|
From: | Hirschmann, Steffen |
Subject: | AW: Discussion: Switching Esprseso to shared memory parallelization |
Date: | Tue, 6 Jul 2021 10:41:01 +0000 |
Dear Rudolf and maintainers,
I can understand why you think about this step. I want to include my thoughts here and give you some feedback.
1) You asked about scenarios that need MPI parallelism. At an IPVS+ITV (U. Stuttgart) collaboration, we perform large simulations that subject particles to a background flow field. Within that flow field, we want include multiple scales of turbulence. These simulations need MPI parallelism as they have millions of particles and millions of bonds. This data does simply not fit into the RAM of a single node. On current HPC machines (e.g. Hawk, SuperMUC-NG), you have 2 GB RAM per core. This effectively limits what you can do with one node. And sometimes that does not mean simply having less parallelism and therefore waiting for a longer time, but not being able to run time simulation at all.

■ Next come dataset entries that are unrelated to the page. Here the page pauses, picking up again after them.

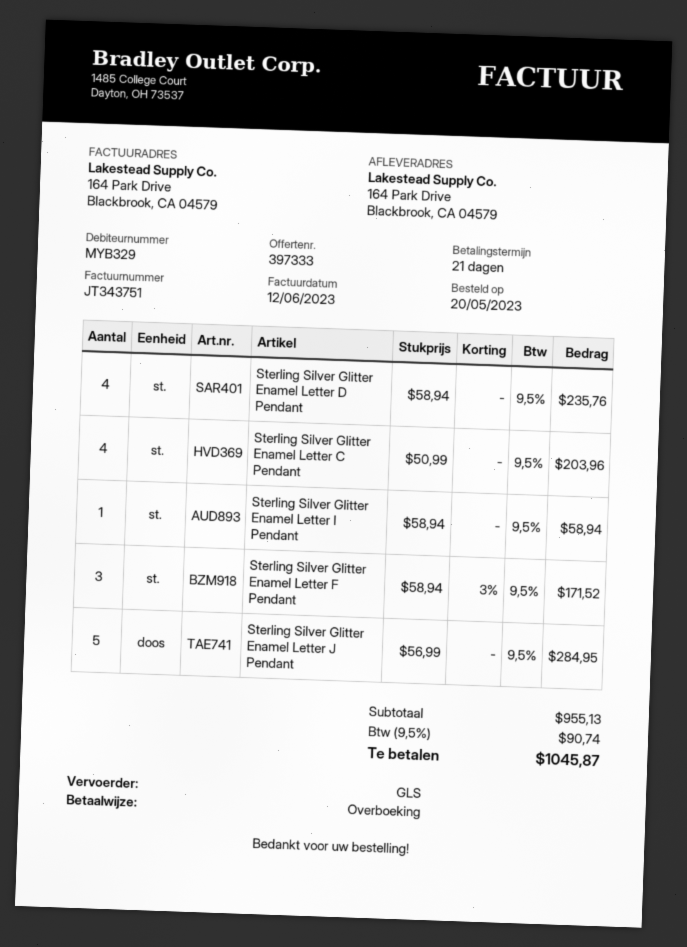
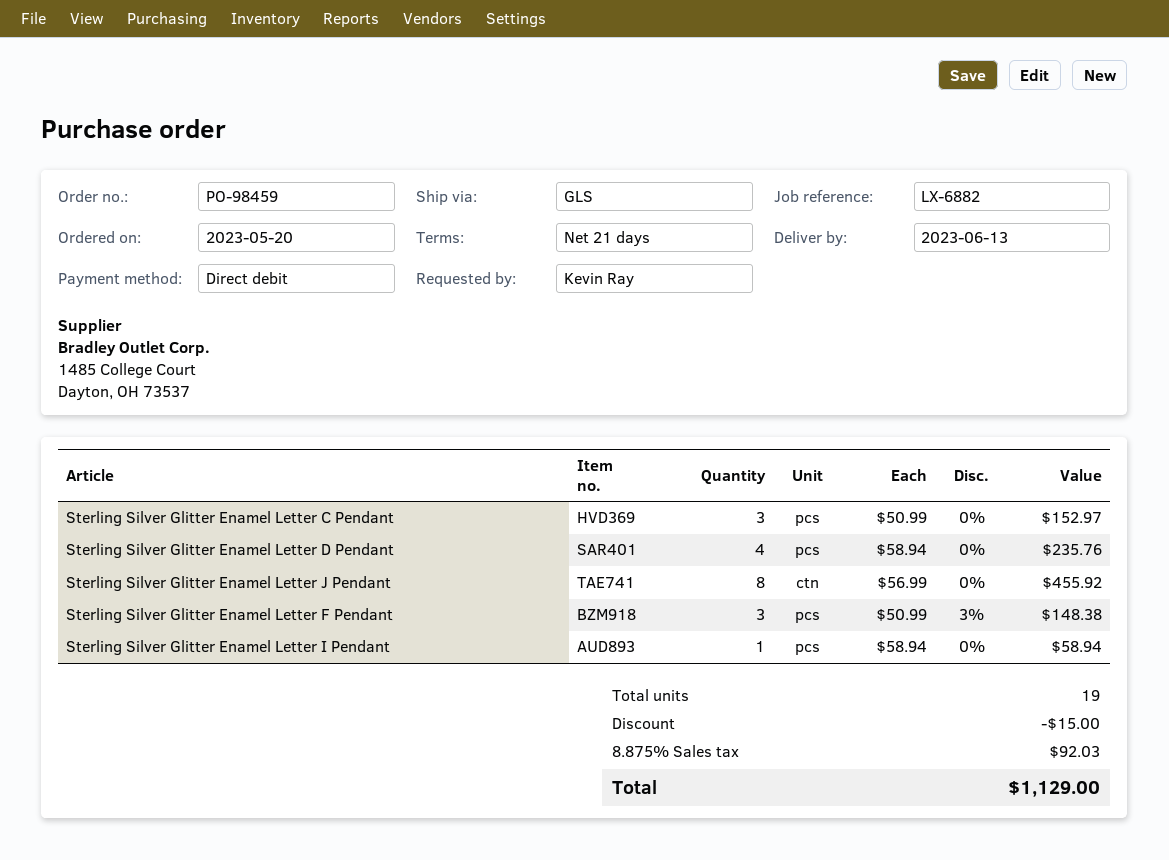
payment method: bank transfer -> direct debit
Sterling Silver Glitter Enamel Letter C Pendant: 4 x 50.99 = 203.96 -> 3 x 50.99 = 152.97
Sterling Silver Glitter Enamel Letter F Pendant: 3 x 58.94 - 3% = 171.52 -> 3 x 50.99 - 3% = 148.38
Sterling Silver Glitter Enamel Letter J Pendant: 5 x 56.99 = 284.95 -> 8 x 56.99 = 455.92
discount: none -> 15.00
tax: 9.5% = 90.74 -> 8.875% = 92.03
total: 1045.87 -> 1129.00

Even without the RAM problems, our simulations would take way too long to run them on a single node. I suspect this is also true for other multi-scale simulations.
2) You talk about "HPC nodes" having about 20-64 cores. This is certainly true. I just want to make the remark that with a shared-memory paralleization there will be no more HPC nodes for ESPResSo users. When applying for runtime at an HPC center, you have to detail about the parallelization and the scalability of your code. If you run on one node only they will most likely turn you down and you are left with your local workstation.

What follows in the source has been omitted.